Data Structure containing ExecNodes with interdependencies.

Please do not instantiate this class directly. Use the decorator @dag instead. The ExecNodes can be executed in parallel with the following restrictions: * Limited number of threads. * Parallelization constraint of each ExecNode (is_sequential attribute) * Priority of each ExecNode (priority attribute) * Specific Resource per ExecNode (resource attribute) This Class has two flavors: * DAG: for synchronous execution * AsyncDAG: for asynchronous execution

Parameters:

Name Type Description Default
exec_nodes StrictDict[Identifier, ExecNode]

all the ExecNodes

required
input_uxns List[UsageExecNode]

all the input UsageExecNodes

required
return_uxns ReturnUXNsType

the return UsageExecNodes of various types: None, a single value, tuple, list, dict.

required
max_concurrency int

the maximal number of threads running in parallel

1

config_from_dict(config)

Allows reconfiguring the parameters of the nodes from a dictionary.

Parameters:

Name Type Description Default
config Dict[str, Any]

the dictionary containing the config example: {"nodes": {"a": {"priority": 3, "is_sequential": True}}, "max_concurrency": 3}

required

Raises:

Type Description
ValueError

if two nodes are configured by the provided config (which is ambiguous)

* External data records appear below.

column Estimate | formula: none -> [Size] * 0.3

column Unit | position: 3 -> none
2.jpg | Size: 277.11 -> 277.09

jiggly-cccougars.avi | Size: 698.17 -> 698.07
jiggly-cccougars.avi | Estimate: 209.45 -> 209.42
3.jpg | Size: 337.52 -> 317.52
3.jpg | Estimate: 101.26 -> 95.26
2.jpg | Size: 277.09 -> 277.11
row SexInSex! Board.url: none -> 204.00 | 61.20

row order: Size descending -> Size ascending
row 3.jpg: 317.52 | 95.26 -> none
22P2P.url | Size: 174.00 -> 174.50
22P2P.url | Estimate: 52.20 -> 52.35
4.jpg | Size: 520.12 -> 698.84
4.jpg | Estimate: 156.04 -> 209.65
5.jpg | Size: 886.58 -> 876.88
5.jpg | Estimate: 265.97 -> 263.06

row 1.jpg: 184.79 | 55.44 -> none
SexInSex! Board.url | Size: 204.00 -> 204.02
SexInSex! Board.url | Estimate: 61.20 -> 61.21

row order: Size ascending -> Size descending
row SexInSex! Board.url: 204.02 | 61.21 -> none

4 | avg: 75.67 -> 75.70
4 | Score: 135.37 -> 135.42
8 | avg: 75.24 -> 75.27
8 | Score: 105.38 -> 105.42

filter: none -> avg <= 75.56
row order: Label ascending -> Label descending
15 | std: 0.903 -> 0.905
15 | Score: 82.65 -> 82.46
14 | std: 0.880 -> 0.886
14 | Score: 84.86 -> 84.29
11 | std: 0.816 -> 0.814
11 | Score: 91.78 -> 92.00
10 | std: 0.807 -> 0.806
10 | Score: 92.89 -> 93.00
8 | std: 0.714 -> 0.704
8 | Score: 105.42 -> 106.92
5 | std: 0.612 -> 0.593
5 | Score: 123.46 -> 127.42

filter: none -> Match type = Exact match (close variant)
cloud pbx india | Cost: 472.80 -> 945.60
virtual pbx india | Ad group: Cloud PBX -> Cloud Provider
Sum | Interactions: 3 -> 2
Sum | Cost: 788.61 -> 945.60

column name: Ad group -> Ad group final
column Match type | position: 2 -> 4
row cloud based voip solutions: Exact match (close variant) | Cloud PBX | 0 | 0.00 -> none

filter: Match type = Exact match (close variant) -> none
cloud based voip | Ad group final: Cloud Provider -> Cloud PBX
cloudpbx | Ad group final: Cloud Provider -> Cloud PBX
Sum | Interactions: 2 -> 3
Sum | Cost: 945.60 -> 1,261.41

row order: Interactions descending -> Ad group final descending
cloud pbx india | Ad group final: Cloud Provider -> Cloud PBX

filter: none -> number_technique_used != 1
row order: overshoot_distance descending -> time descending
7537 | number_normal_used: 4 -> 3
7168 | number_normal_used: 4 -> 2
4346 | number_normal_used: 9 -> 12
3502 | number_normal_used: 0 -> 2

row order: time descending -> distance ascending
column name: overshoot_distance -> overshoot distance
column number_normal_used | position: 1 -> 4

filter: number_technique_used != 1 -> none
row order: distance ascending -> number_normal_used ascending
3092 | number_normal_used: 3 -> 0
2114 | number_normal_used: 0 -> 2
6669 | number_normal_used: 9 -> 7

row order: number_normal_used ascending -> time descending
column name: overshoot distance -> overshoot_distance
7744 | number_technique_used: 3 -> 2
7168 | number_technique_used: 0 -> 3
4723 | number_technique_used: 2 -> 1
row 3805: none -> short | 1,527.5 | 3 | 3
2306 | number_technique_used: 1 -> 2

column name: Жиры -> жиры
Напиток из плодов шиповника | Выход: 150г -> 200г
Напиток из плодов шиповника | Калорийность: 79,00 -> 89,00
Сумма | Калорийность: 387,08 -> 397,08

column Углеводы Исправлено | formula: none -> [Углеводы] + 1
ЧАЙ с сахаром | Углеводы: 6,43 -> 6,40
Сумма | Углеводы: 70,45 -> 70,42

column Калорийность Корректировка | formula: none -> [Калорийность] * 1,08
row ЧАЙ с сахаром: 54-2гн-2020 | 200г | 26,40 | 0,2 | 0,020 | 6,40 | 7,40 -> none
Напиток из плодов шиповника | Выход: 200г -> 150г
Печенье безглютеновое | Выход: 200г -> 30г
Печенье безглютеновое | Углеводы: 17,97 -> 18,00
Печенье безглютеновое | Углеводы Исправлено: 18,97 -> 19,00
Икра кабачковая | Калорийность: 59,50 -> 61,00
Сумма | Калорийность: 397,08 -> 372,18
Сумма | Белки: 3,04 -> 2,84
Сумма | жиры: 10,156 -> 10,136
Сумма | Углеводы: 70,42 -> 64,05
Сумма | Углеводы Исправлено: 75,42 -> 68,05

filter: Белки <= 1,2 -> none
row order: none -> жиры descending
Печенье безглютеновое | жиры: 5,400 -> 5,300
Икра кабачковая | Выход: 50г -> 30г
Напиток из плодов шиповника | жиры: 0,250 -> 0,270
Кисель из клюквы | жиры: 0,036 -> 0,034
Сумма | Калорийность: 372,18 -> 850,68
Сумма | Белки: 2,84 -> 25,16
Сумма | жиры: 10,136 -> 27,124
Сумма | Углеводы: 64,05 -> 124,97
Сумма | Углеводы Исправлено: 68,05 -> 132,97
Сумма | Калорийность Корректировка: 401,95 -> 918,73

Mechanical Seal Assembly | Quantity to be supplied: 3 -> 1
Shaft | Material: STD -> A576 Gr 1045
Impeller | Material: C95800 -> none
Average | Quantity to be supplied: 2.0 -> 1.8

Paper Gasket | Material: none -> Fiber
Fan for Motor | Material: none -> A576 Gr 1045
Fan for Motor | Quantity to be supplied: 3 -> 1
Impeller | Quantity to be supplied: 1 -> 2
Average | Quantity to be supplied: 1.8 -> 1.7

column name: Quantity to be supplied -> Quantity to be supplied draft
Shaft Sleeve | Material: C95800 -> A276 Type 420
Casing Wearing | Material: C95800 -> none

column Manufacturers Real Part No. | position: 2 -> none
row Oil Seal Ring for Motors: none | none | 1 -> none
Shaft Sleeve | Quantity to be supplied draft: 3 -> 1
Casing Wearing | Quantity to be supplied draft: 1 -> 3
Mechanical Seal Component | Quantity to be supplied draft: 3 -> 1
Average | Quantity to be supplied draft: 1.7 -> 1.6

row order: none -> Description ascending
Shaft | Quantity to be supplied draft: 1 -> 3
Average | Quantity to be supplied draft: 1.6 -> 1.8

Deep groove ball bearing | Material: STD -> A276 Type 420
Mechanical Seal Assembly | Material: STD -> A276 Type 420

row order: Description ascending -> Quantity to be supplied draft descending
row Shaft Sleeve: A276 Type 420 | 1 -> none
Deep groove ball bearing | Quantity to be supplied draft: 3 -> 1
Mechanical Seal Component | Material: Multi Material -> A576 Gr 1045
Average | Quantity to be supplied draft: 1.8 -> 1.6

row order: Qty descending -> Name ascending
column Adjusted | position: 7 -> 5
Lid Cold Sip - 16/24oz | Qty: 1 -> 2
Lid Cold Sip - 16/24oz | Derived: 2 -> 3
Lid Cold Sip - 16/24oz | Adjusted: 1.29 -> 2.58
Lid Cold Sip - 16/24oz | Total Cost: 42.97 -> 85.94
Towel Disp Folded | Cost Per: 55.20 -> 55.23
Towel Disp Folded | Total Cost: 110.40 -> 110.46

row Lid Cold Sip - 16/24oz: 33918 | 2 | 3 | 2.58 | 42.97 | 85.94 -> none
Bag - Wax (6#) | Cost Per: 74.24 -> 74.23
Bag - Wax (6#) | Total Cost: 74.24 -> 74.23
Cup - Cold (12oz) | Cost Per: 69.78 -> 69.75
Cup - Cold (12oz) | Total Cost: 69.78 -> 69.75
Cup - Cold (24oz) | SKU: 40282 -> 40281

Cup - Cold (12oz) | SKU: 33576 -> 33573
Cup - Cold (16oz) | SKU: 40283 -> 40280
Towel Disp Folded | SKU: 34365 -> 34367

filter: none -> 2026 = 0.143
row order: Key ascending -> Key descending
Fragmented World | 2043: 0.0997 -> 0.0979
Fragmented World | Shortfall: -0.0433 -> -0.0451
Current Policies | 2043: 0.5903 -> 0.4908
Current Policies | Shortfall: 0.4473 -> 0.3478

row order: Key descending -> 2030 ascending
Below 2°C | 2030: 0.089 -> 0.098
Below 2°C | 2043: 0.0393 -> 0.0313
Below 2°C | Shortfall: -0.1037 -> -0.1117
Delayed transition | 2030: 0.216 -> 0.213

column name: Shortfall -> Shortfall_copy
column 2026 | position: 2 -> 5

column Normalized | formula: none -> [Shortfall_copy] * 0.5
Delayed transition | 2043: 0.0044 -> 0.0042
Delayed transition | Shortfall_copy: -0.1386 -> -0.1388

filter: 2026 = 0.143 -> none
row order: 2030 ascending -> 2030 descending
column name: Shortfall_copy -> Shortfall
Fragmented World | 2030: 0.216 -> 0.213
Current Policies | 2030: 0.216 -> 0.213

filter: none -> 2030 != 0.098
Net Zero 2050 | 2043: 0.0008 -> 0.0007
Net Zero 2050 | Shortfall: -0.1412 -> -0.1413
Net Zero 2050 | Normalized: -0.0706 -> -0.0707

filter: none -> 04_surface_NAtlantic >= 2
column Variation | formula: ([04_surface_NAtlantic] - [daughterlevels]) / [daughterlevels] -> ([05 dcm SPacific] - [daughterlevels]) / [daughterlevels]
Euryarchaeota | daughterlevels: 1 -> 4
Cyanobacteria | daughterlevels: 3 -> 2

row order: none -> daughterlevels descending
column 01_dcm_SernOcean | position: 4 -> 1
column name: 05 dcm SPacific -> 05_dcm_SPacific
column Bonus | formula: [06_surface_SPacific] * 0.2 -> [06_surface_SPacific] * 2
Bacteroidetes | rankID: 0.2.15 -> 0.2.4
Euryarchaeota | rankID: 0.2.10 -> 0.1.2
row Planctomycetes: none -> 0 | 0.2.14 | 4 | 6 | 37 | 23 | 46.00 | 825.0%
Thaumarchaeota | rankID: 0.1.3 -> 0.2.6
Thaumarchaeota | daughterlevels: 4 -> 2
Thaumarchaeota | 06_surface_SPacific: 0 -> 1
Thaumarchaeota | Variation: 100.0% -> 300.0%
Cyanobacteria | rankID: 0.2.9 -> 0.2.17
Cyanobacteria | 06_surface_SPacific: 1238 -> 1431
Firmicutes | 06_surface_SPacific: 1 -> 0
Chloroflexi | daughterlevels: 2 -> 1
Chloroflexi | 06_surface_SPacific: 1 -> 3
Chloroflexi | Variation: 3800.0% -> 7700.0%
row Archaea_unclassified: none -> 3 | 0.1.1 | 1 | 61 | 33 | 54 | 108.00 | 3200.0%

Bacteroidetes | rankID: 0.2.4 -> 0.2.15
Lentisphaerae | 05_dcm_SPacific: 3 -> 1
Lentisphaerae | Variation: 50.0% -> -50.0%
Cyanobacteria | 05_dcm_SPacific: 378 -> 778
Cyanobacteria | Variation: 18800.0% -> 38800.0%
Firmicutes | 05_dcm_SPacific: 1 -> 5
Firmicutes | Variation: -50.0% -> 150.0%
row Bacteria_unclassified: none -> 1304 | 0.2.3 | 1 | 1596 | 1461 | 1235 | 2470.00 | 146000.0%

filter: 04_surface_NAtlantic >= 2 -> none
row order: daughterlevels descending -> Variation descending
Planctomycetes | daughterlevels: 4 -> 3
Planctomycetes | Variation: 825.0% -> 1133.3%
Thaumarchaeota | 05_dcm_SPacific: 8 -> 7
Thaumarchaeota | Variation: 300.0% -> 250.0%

config_from_json(config_path)

Allows reconfiguring the parameters of the nodes from a JSON file.

Parameters:

Name Type Description Default
config_path str

the path to the JSON file

required

config_from_yaml(config_path)

Allows reconfiguring the parameters of the nodes from a YAML file.

Parameters:

Name Type Description Default
config_path str

the path to the YAML file

required

get_node_by_id(node_id)

Get the ExecNode with the given id.

the returned ExecNode is not modified by any execution!

This means that you can not get the result of its execution via DAG.get_node_by_id(<id>).result. In order to do that, you need to make a DAGExecution and then call DAGExecution.get_node_by_id(<id>).result, which will contain the results.

Parameters:

Name Type Description Default
node_id Identifier

id of the ExecNode

required

Returns:

Name Type Description
ExecNode ExecNode

corresponding ExecNode

get_nodes_by_tag(tag)

Get the ExecNodes with the given tag.

the returned ExecNode is not modified by any execution!

This means that you can not get the result of its execution via DAG.get_nodes_by_tag(<tag>).result. In order to do that, you need to make a DAGExecution and then call DAGExecution.get_nodes_by_tag(<tag>).result, which will contain the results.

Parameters:

Name Type Description Default
tag Any

tag of the ExecNodes

required

Returns:

Type Description
List[ExecNode]

List[ExecNode]: corresponding ExecNodes

compose(qualname, inputs, outputs, is_async=None, **kwargs)

Compose a new DAG using inputs and outputs ExecNodes (Experimental).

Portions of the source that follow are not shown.